Enhancing Accessibility of Rural Populations through Vehicle-based Services
Clemens Pizzinini, Nils Justen, David Ziegler, Markus Lienkamp
TL;DR
The paper addresses rural accessibility gaps in Sub-Saharan Africa by enabling mobile, vehicle-based public services (healthcare, education, energy, and water) through a GIS-driven, demand-aware clustering approach that places service stops within a 5 km catchment. It introduces a data-light methodology with an Accessibility Scaling Factor $A_i = d_i / d_{max}$ and a k-means clustering workflow to derive road-aligned vehicle stops, without requiring preselected candidate locations.
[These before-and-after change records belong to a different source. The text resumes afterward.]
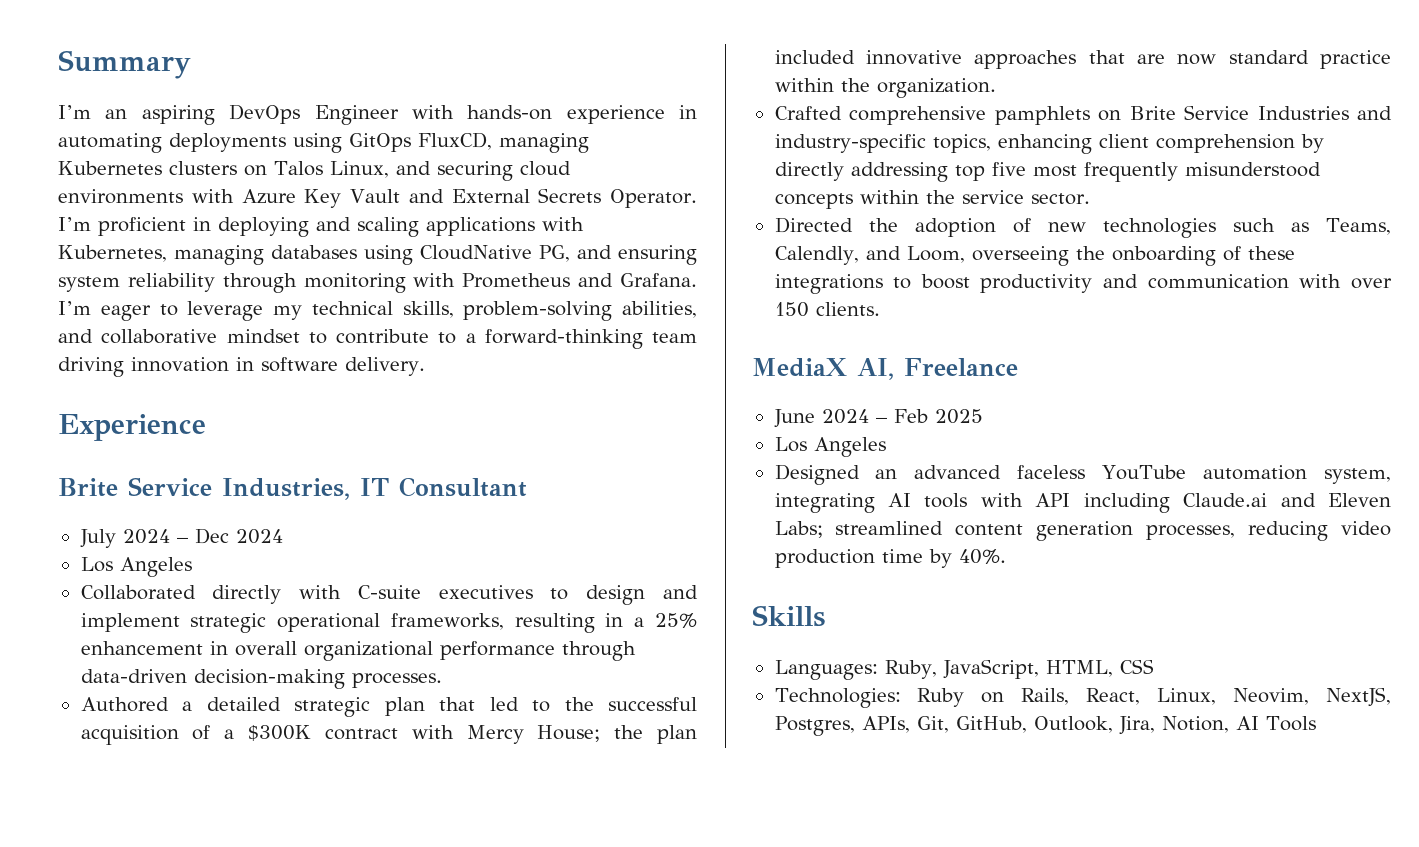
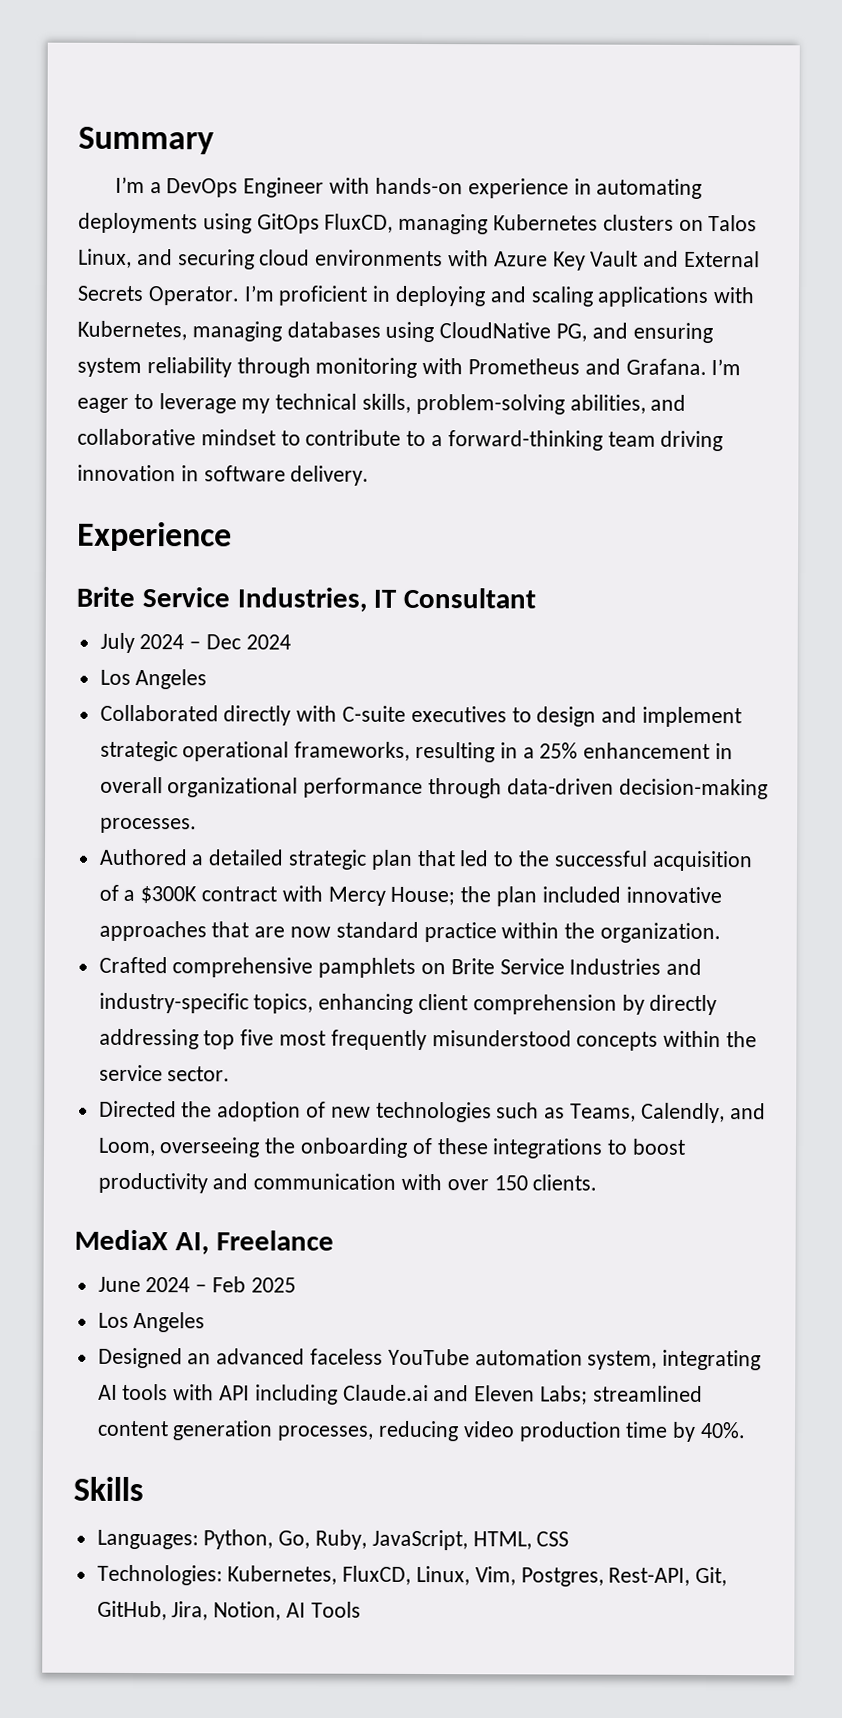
- I’m an aspiring DevOps Engineer with hands-on experience in automating deployments using GitOps FluxCD, managing Kubernetes clusters on Talos Linux, and securing cloud environments with Azure Key Vault and External Secrets Operator.
+ I’m a DevOps Engineer with hands-on experience in automating deployments using GitOps FluxCD, managing Kubernetes clusters on Talos Linux, and securing cloud environments with Azure Key Vault and External Secrets Operator.
- Languages: Ruby, JavaScript, HTML, CSS
+ Languages: Python, Go, Ruby, JavaScript, HTML, CSS
- Technologies: Ruby on Rails, React, Linux, Neovim, NextJS, Postgres, APIs, Git, GitHub, Outlook, Jira, Notion, AI Tools
+ Technologies: Kubernetes, FluxCD, Linux, Vim, Postgres, Rest-API, Git, GitHub, Jira, Notion, AI Tools

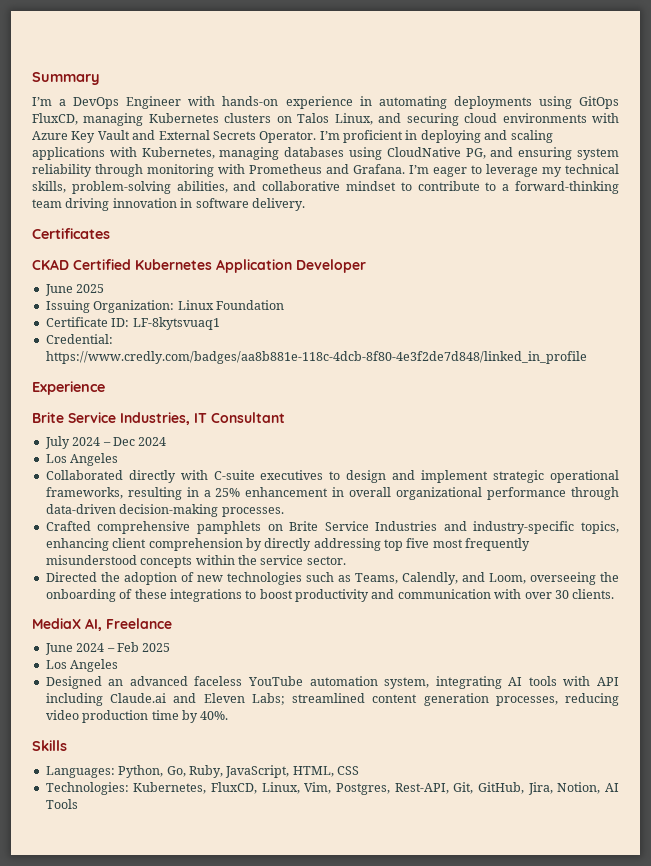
+ Certificates
+ CKAD Certified Kubernetes Application Developer
+ June 2025
+ Issuing Organization: Linux Foundation
+ Certificate ID: LF-8kytsvuaq1
+ Credential: https://www.credly.com/badges/aa8b881e-118c-4dcb-8f80-4e3f2de7d848/linked_in_profile
- Authored a detailed strategic plan that led to the successful acquisition of a $300K contract with Mercy House; the plan included innovative approaches that are now standard practice within the organization.
- Directed the adoption of new technologies such as Teams, Calendly, and Loom, overseeing the onboarding of these integrations to boost productivity and communication with over 150 clients.
+ Directed the adoption of new technologies such as Teams, Calendly, and Loom, overseeing the onboarding of these integrations to boost productivity and communication with over 30 clients.

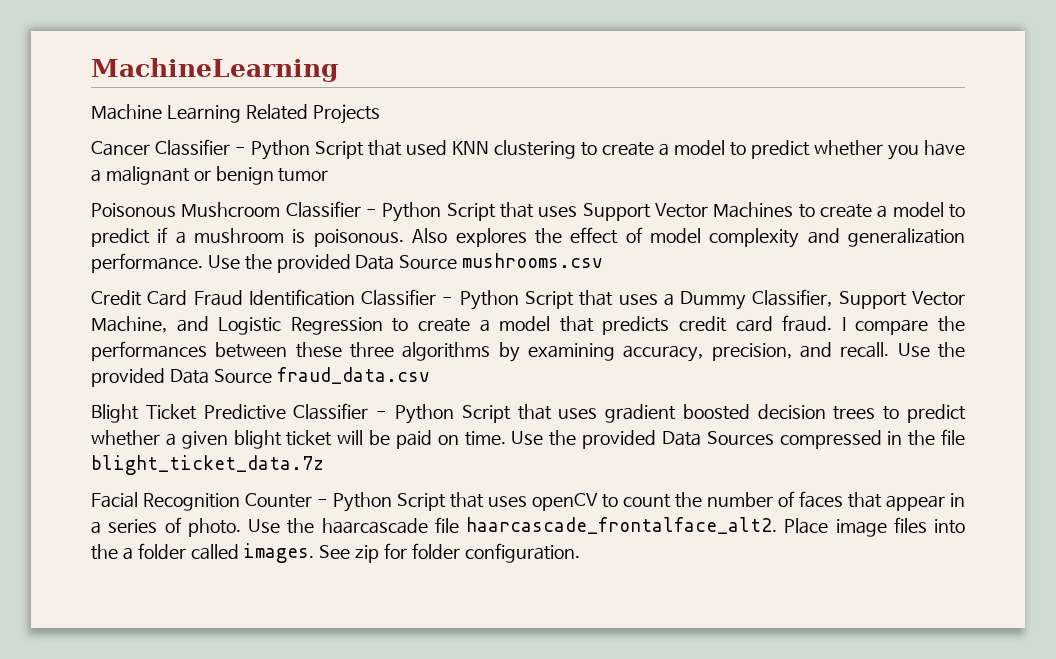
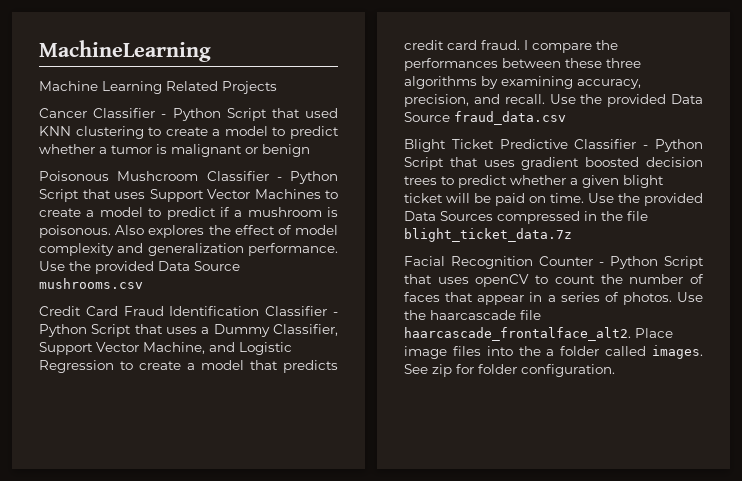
- Cancer Classifier - Python Script that used KNN clustering to create a model to predict whether you have a malignant or benign tumor
+ Cancer Classifier - Python Script that used KNN clustering to create a model to predict whether a tumor is malignant or benign
- Facial Recognition Counter - Python Script that uses openCV to count the number of faces that appear in a series of photo.
+ Facial Recognition Counter - Python Script that uses openCV to count the number of faces that appear in a series of photos.

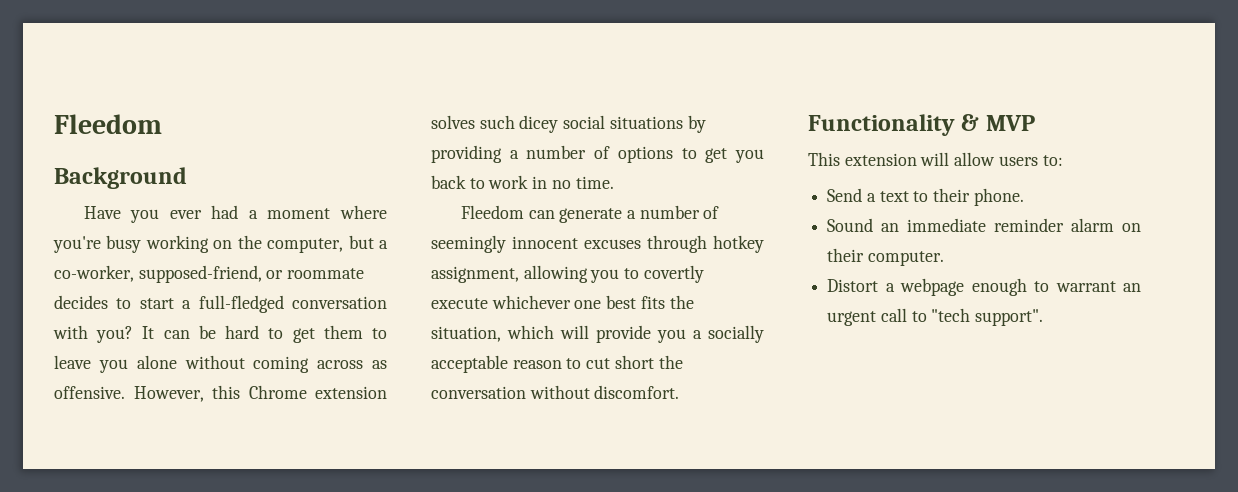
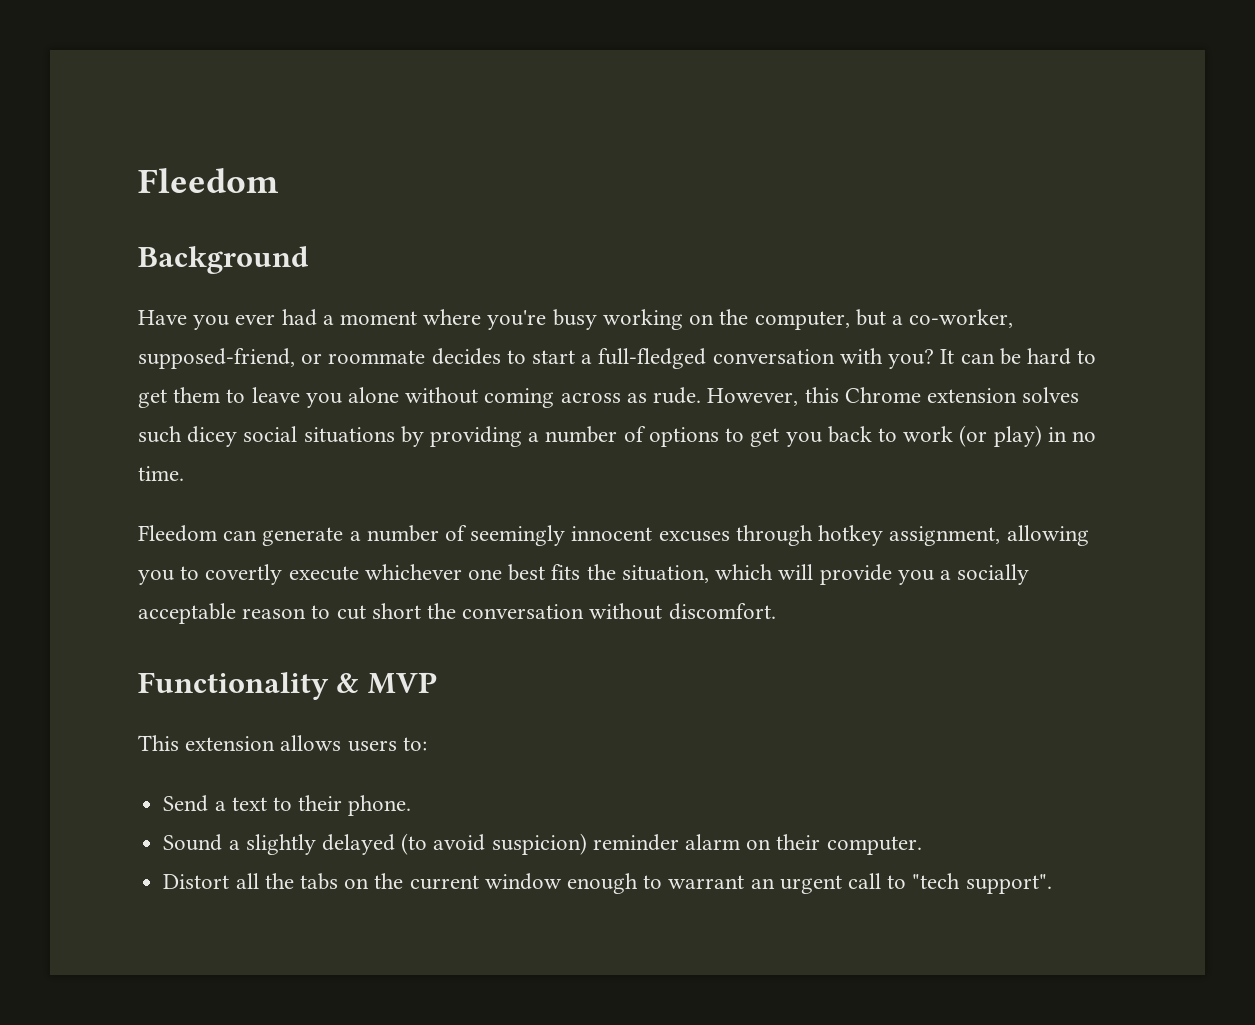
- It can be hard to get them to leave you alone without coming across as offensive.
+ It can be hard to get them to leave you alone without coming across as rude.
- However, this Chrome extension solves such dicey social situations by providing a number of options to get you back to work in no time.
+ However, this Chrome extension solves such dicey social situations by providing a number of options to get you back to work (or play) in no time.
- This extension will allow users to:
+ This extension allows users to:
- Sound an immediate reminder alarm on their computer.
+ Sound a slightly delayed (to avoid suspicion) reminder alarm on their computer.
- Distort a webpage enough to warrant an urgent call to "tech support".
+ Distort all the tabs on the current window enough to warrant an urgent call to "tech support".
In a case study in Bekoji, Ethiopia, 45 vehicle stops can address a substantial portion of addressable demand across services (e.g., Energy ~58%, Water ~62%, Education ~61%, ANC ~39%), with robust performance against boundary changes and superior coverage compared to random stop placements. The approach provides decision-makers with a transparent visualization of trade-offs between investment and service coverage, supports spatial-justice-oriented prioritization, and offers a scalable framework for planning mobile public-service delivery in rural SSA.
Abstract
Improving access to essential public services like healthcare and education is crucial for human development, particularly in rural Sub-Saharan Africa. However, limited reliable transportation and sparse public facilities present significant challenges. Mobile facilities like mobile clinics offer a cost-effective solution to enhance spatial accessibility for the rural population.Public authorities require detailed demand distribution data to allocate resources efficiently and maximize the impact of mobile facilities. This includes determining optimal vehicle service stop locations and estimating operational costs. Our integrated approach utilizes GIS data and an accessibility scaling factor to assess spatial accessibility for rural populations. We tailor demand structures to account for remote and underserved populations. To reduce average travel distances to 5 km, we apply a clustering algorithm and optimize vehicle service stop locations. In a case study in rural Ethiopia, focusing on four key public services, our analysis demonstrates that mobile facilities can address 39-62\% of unmet demand, even in areas with widely dispersed populations. This approach aids decision-makers, including fleet operators, policymakers, and public authorities in Sub-Saharan Africa, during project evaluation and planning for mobile facilities. By enhancing spatial accessibility and optimizing resource allocation, our methodology contributes to the effective delivery of essential public services to underserved populations.